Edit difference data
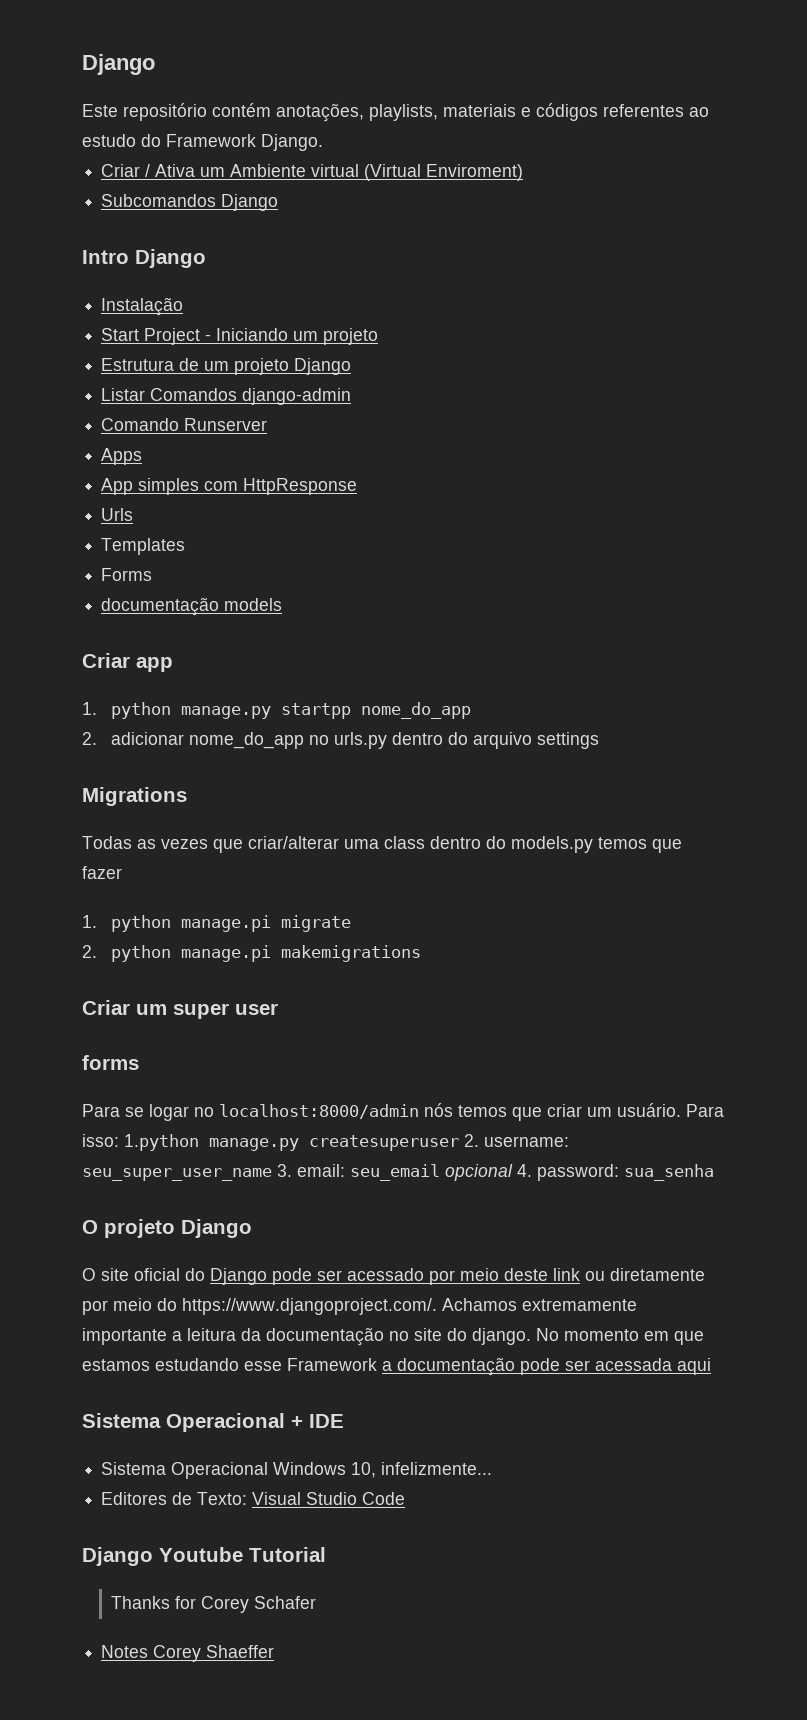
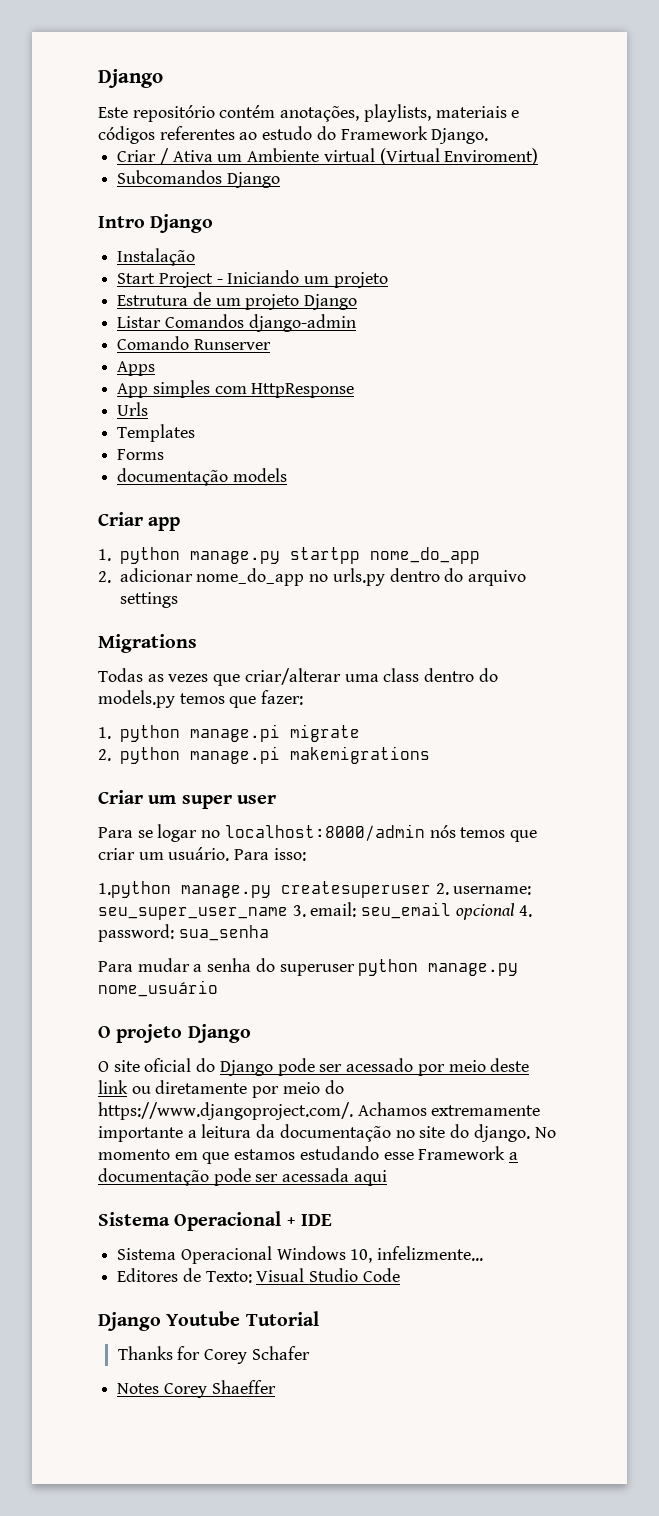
[82,866,122,879] fazer -> [261,690,304,705] fazer:
[82,1055,139,1070] // forms -> (276, 799) none
(119, 1140) none -> (306, 854) //
(714, 1172) none -> [98,958,519,976] [98,980,218,997] // Para mudar a senha do superuser python manage.py nome_usuário

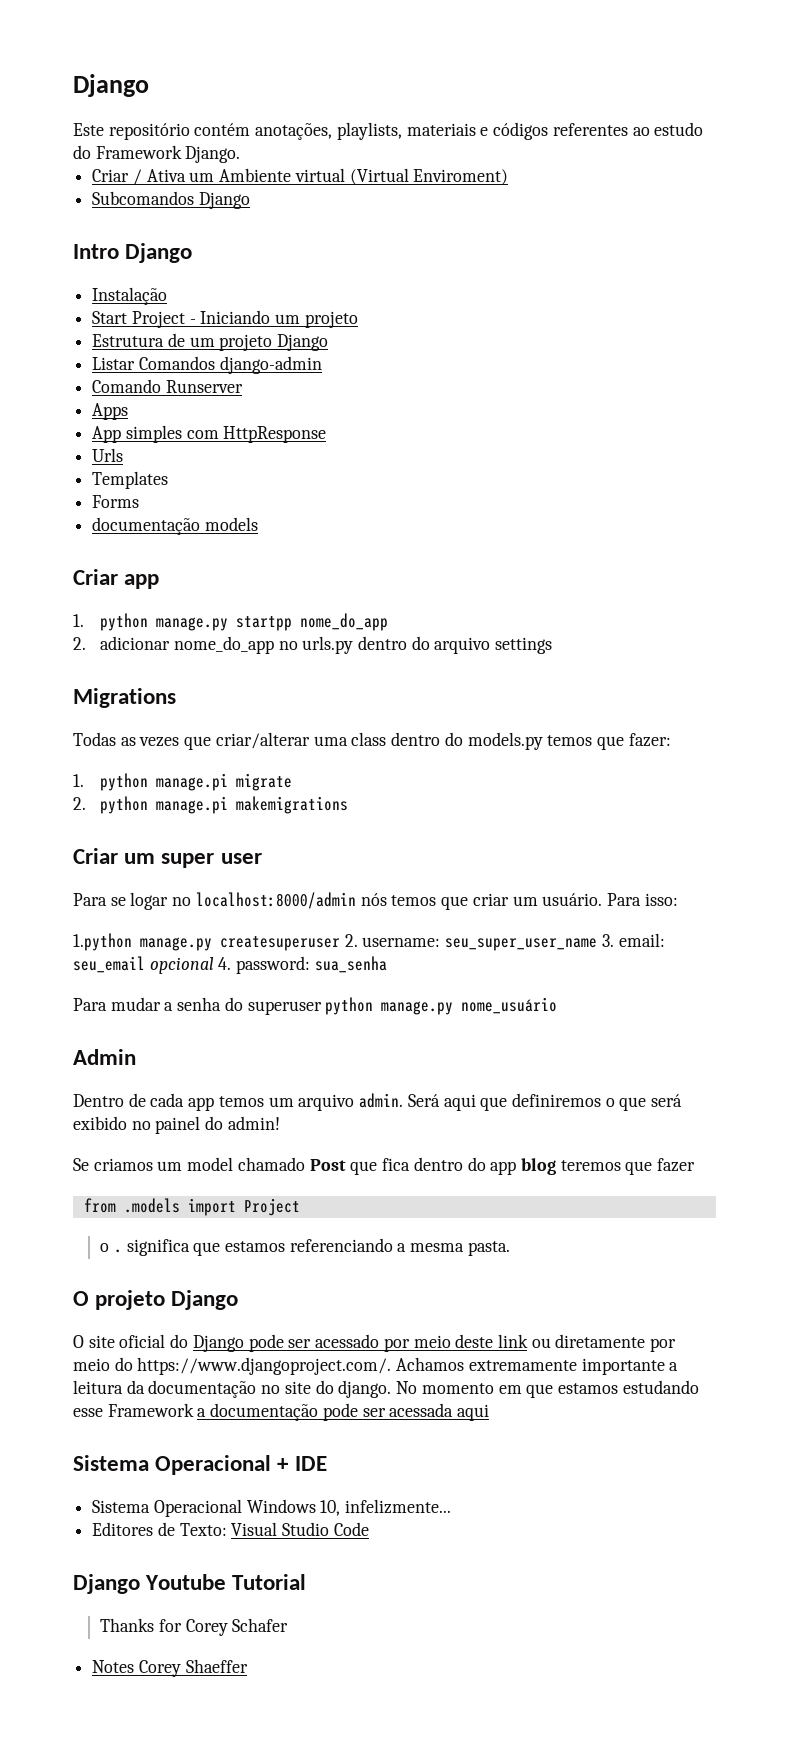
(218, 988) none -> [73,1049,136,1065] [73,1093,683,1111] [73,1116,280,1134] [73,1157,696,1175] [83,1198,300,1216] [100,1238,510,1256] // Admin // Dentro de cada app temos um arquivo admin. Será aqui que definiremos o que será exibido no painel do admin! // Se criamos um model chamado Post que fica dentro do app blog teremos que fazer // from .models import Project // o . significa que estamos referenciando a mesma pasta.

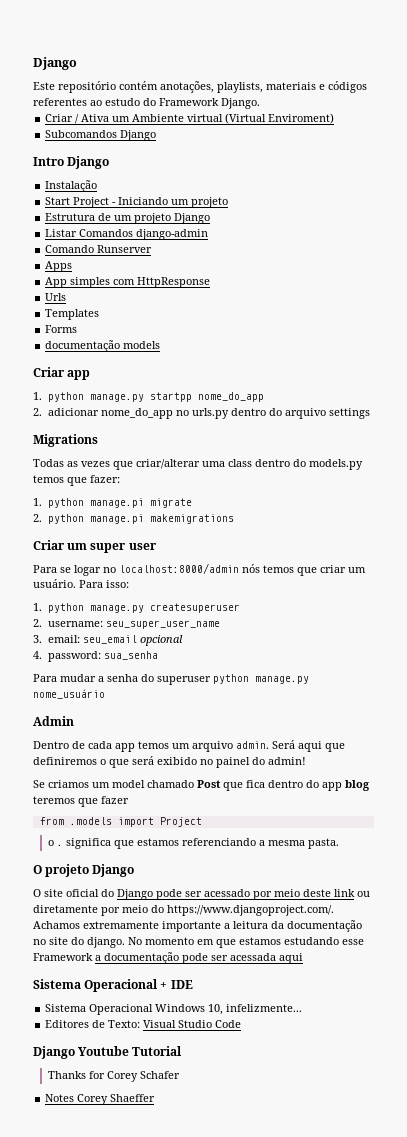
[73,933,132,951] 1.python -> [33,603,84,613] 1. python
(340, 943) none -> (240, 608) //
(598, 944) none -> (220, 624) //
(214, 965) none -> (183, 640) //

> **Problem to solve**
Output exactly the lines from the first line of the records through the line containing "(714, 1172) none". Leave out every picture.

> **Solution to this problem**
[82,866,122,879] fazer -> [261,690,304,705] fazer:
[82,1055,139,1070] // forms -> (276, 799) none
(119, 1140) none -> (306, 854) //
(714, 1172) none -> [98,958,519,976] [98,980,218,997] // Para mudar a senha do superuser python manage.py nome_usuário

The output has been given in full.